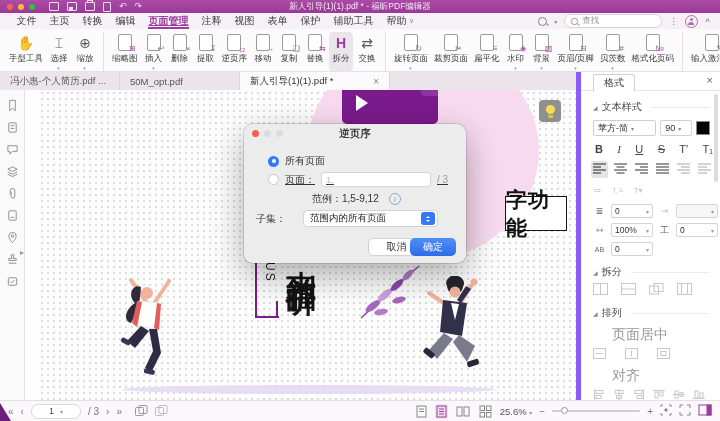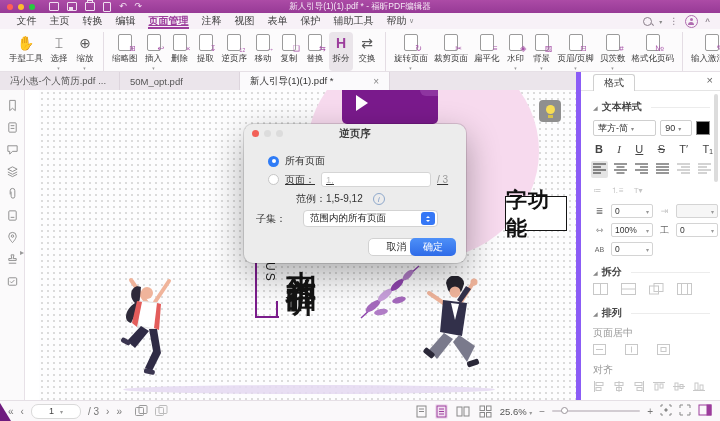--- a/index.html
+++ b/index.html
@@ -114,41 +114,41 @@
     font-size:10px;box-sizing:border-box;cursor:default;}
   .btn-cancel{left:124px;top:114px;width:57px;background:#fff;border:1px solid #D2D2D2;color:#333;}
   .btn-ok{left:166px;top:114px;width:46px;background:linear-gradient(#4E90F8,#2E6BE8);color:#fff;}
   
   .rightpanel{position:absolute;left:576px;top:72px;width:144px;height:328px;background:#fff;border-left:5px solid #8b5cf6;box-sizing:border-box;}
   .rp-head{position:relative;height:18px;border-bottom:1px solid #E4E4E4;}
   .rp-tab{position:absolute;left:12px;top:2px;height:16px;padding:0 10px;background:#fff;border:1px solid #D0D0D0;border-bottom:none;
     border-radius:3px 3px 0 0;font-size:10px;color:#333;display:flex;align-items:center;}
   .rp-close{position:absolute;right:7px;top:2px;color:#666;font-size:11px;}
   .rp-body{padding:4px 10px 0 12px;font-size:10px;color:#444;}
-  .sec-head{display:flex;align-items:center;gap:4px;margin-top:5px;font-weight:bold;}
+  .sec-head{display:flex;align-items:center;gap:4px;margin-top:5px;}
   .sec-head .tri{font-size:6px;color:#888;}
   .sec-head .hr{flex:1;border-top:1px solid #ECECEC;margin-left:5px;}
   .frow{display:flex;gap:4px;margin-top:6px;align-items:center;}
   .fsel{height:16px;border:1px solid #CFCFCF;border-radius:2px;display:flex;align-items:center;
     padding:0 4px;font-size:9px;color:#333;box-sizing:border-box;background:#fff;}
   .fsel .c{font-size:6px;color:#888;margin-left:3px;}
   .swatch{width:14px;height:14px;background:#000;border:1px solid #8A8A8A;box-sizing:border-box;flex:none;}
   .stylerow{display:flex;justify-content:space-between;margin:7px 2px 0;width:118px;font-size:11px;color:#444;}
   .stylerow b{font-weight:bold;}.stylerow .it{font-style:italic;font-family:"Liberation Serif",serif;}
   .stylerow .un{text-decoration:underline;}.stylerow .st{text-decoration:line-through;}
   .alignrow{display:flex;align-items:center;gap:8px;margin-top:8px;}
   .alignrow .sel{background:#E4E4E4;border-radius:2px;padding:2px;margin:-2px;}
   .listrow{display:flex;align-items:center;gap:10px;margin-top:9px;color:#C4C4C4;font-size:8px;}
   .spgrid{display:grid;grid-template-columns:13px 42px 13px 42px;column-gap:5px;row-gap:5px;margin-top:8px;align-items:center;}
   .sp-ic{font-size:9px;color:#666;text-align:center;}
   .sp-sel{height:14px;border:1px solid #D4D4D4;border-radius:2px;display:flex;align-items:center;justify-content:space-between;
     padding:0 3px;font-size:8.5px;color:#333;background:#fff;box-sizing:border-box;}
   .sp-sel .c{font-size:6px;color:#999;}
   .sp-sel.dis{background:#F6F6F6;color:#BBB;}
-  .sublabel{font-size:10px;color:#999;margin-top:6px;}
+  .sublabel{font-size:14px;color:#999;margin-top:6px;margin-left:19px;}
   .icrow{display:flex;align-items:center;margin-top:4px;}
   .rp-scroll{position:absolute;right:2px;top:22px;width:4px;height:88px;background:#DCDCDC;border-radius:2px;}
   
   .statusbar{position:absolute;left:0;top:400px;width:720px;height:21px;background:#FAF8FA;border-top:1px solid #E5DFE5;
     display:flex;align-items:center;padding:0 8px;box-sizing:border-box;font-size:10px;color:#777;}
   .sb-left{display:flex;align-items:center;gap:7px;}
   .pagepill{width:48px;height:13px;background:#fff;border:1px solid #D9D9D9;border-radius:7px;display:flex;align-items:center;
     justify-content:center;gap:6px;font-size:9px;color:#444;}
   .pagepill .c{font-size:6px;color:#999;}
   .sb-right{margin-left:auto;display:flex;align-items:center;gap:7px;}
@@ -192,20 +192,24 @@
         <span class="menu-item">视图</span>
         <span class="menu-item">表单</span>
         <span class="menu-item">保护</span>
         <span class="menu-item">辅助工具</span>
         <span class="menu-item">帮助</span>
       </div>
     <span class="menu-caret">∨</span>
     <div class="mb-right">
       <span class="mag"></span>
       <span style="font-size:6px;color:#888;">▾</span>
+      <div class="searchbox">
+        <span class="mag" style="transform:scale(.8);"></span>
+        <span>查找</span>
+      </div>
       <span class="v-dots">⋮</span>
       <span class="avatar"></span>
       <span class="chev">^</span>
     </div>
   </div>
 
   <div class="ribbon">
       <div class="r-item">
         <span class="r-ic">
           <b class="r-glyph">✋</b>
@@ -536,21 +540,21 @@
     <div class="dlg-row" style="left:24px;top:30px;">
       <span class="rad on"></span>
       <span>所有页面</span>
     </div>
     <div class="dlg-row" style="left:24px;top:48px;text-decoration:underline;">
       <span class="rad off"></span>
       <span>页面：</span>
       <input class="dlg-input" placeholder="1," style="">
       <span class="dim">/ 3</span>
     </div>
-    <div class="dlg-row" style="left:52px;top:68px;text-align:center;">
+    <div class="dlg-row" style="left:68px;top:68px;text-align:center;">
       <span>范例：1,5-9,12</span>
       <span class="info">i</span>
     </div>
     <div class="dlg-row" style="left:12px;top:86px;">
       <span>子集：</span>
       <div class="dlg-select" style="margin-left:11px;">
         <span>范围内的所有页面</span>
         <span class="step">
             <b class="up"></b>
             <b class="dn"></b>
....................
_TASK STATEMENT_
Copy each line of the listing that contains the string "bold".

_ANSWER FOR THIS EXERCISE_
-  .sec-head{display:flex;align-items:center;gap:4px;margin-top:5px;font-weight:bold;}
   .stylerow b{font-weight:bold;}.stylerow .it{font-style:italic;font-family:"Liberation Serif",serif;}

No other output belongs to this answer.